William Dudley, a key architect of the Fed’s crisis response and a core policymaker, plans to step down as New York Fed president by mid-year, hastening an unprecedented leadership transition at the central bank.
Because it is the most powerful Fed job not chosen by the White House, Democrats and activists see Dudley’s departure as a chance to diversify the upper ranks of an institution long dominated by white men with ties to Wall Street.
The New York Fed directors leading the search described in a statement a months-long process of meeting with a range of community and business groups, and narrowing their list of candidates from 30 to about 15 before meeting them in late January.
After “a small number” opted out, “we further narrowed the list to a handful of final candidates, who we are pleased to say are eminently qualified,” said the directors, Sara Horowitz and Glenn Hutchins. They did not say when a choice would be made.
On March 1, Reuters reported the January interviews had taken place and named six candidates said to be on a short list, most of them with Wall Street ties, including two women and two black men.

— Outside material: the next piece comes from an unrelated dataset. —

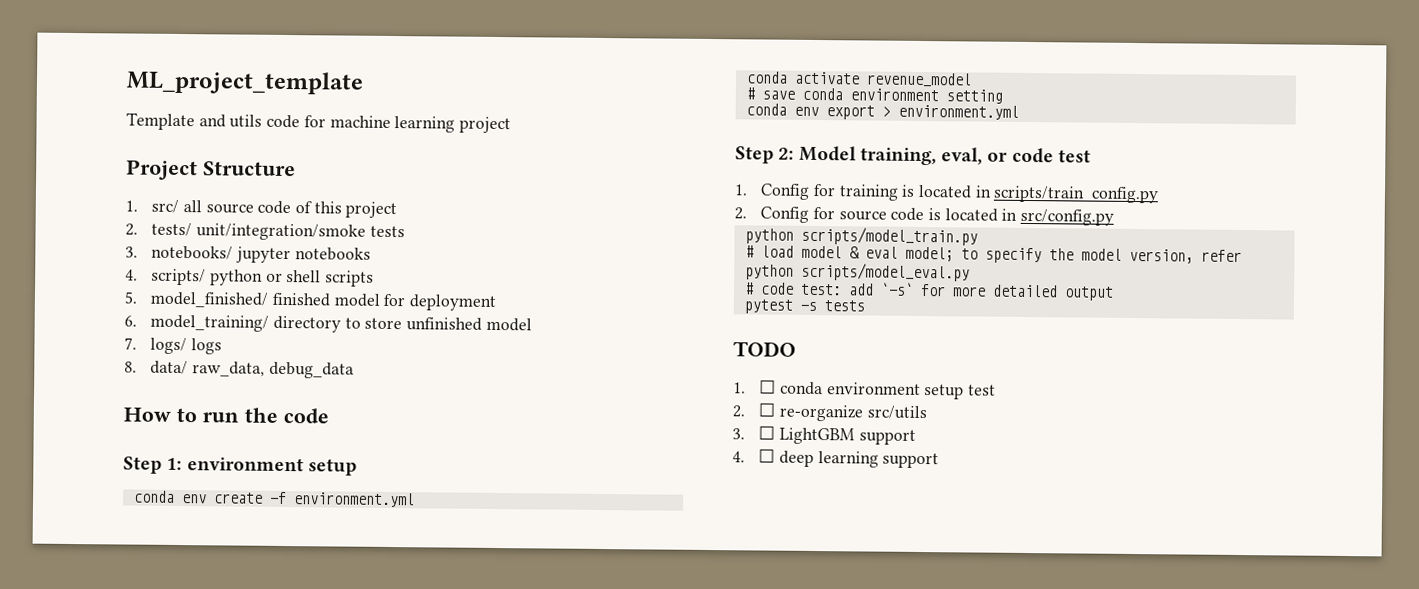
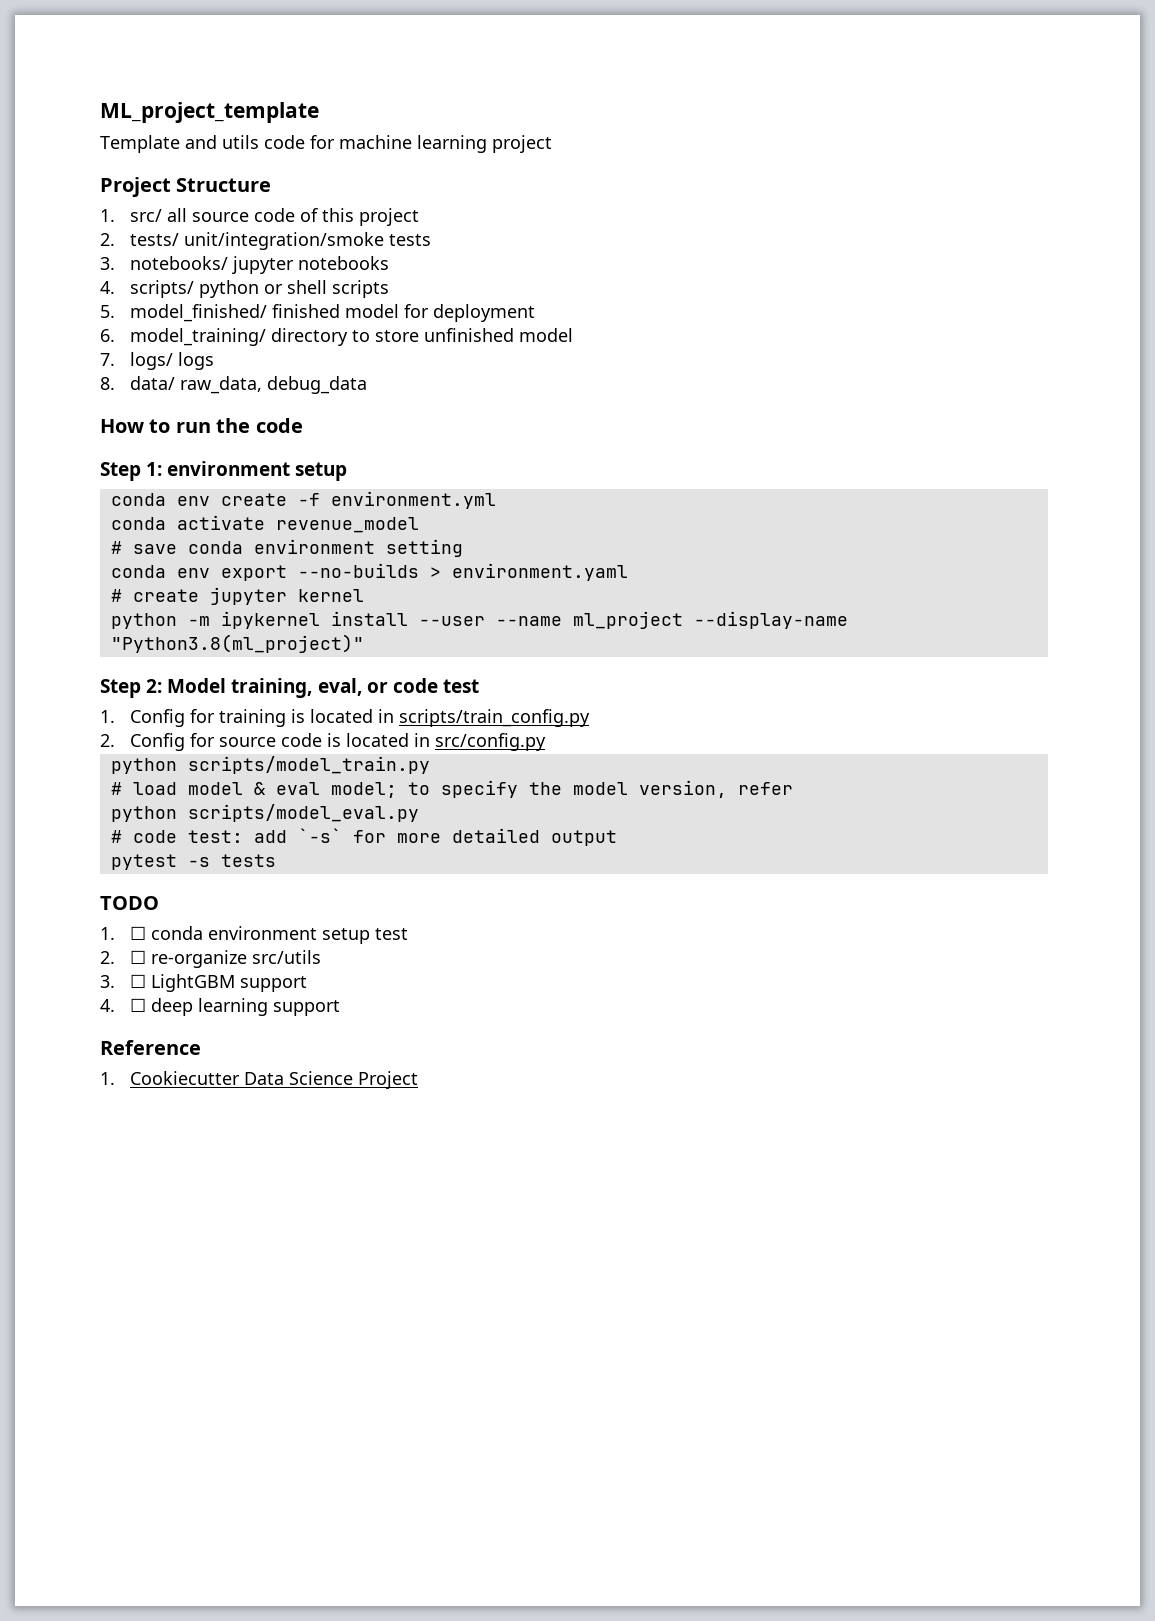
[881,104,1019,120] > environment.yml -> [297,563,628,581] [110,587,364,605] [110,611,848,629] [110,634,364,653] --no-builds > environment.yaml // # create jupyter kernel // python -m ipykernel install --user --name ml_project --display-name "Python3.8(ml_project)"
(940, 460) none -> [100,1040,201,1055] [100,1071,419,1089] // Reference // 1. Cookiecutter Data Science Project

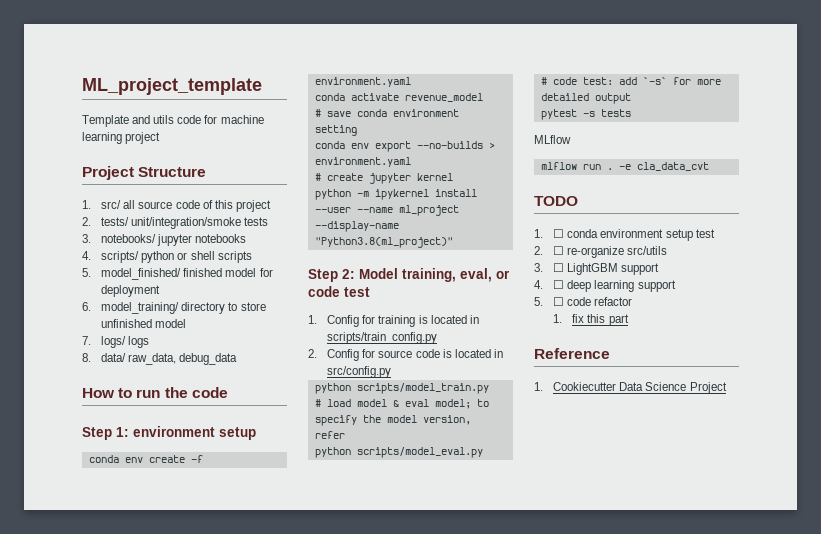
[330,491,496,509] environment.yml -> [314,77,411,87] environment.yaml
(276, 860) none -> [534,135,571,144] [540,162,709,171] // MLflow // mlflow run . -e cla_data_cvt
(341, 1008) none -> [534,297,633,306] [553,314,629,326] // 5. ☐ code refactor // 1. fix this part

The New York Fed’s president has a permanent vote on interest-rate policy; serves as vice chair of the policy-making committee; oversees market operations including $4.4 trillion in assets; and supervises Wall Street.
Because of this, some see Dudley’s previous experience at Goldman Sachs and running the New York Fed’s market operations as a benefit. Others see it as a sign of the Fed’s overly cozy ties with bankers.
In separate recent letters to the directors, 32 U.S. House and Senate Democrats raised concerns over “group think” and urged them to consider candidates with a diversity of professional, racial and gender backgrounds. On Monday, community and labor activists marched outside the New York Fed calling for independence from Wall Street.
The New York Fed said it was seeking a nominee who understands “the plumbing of the banking system,” the institution’s international role, and “the new economy and labor markets.” It added that a diverse pool of candidates was initially interested in the job.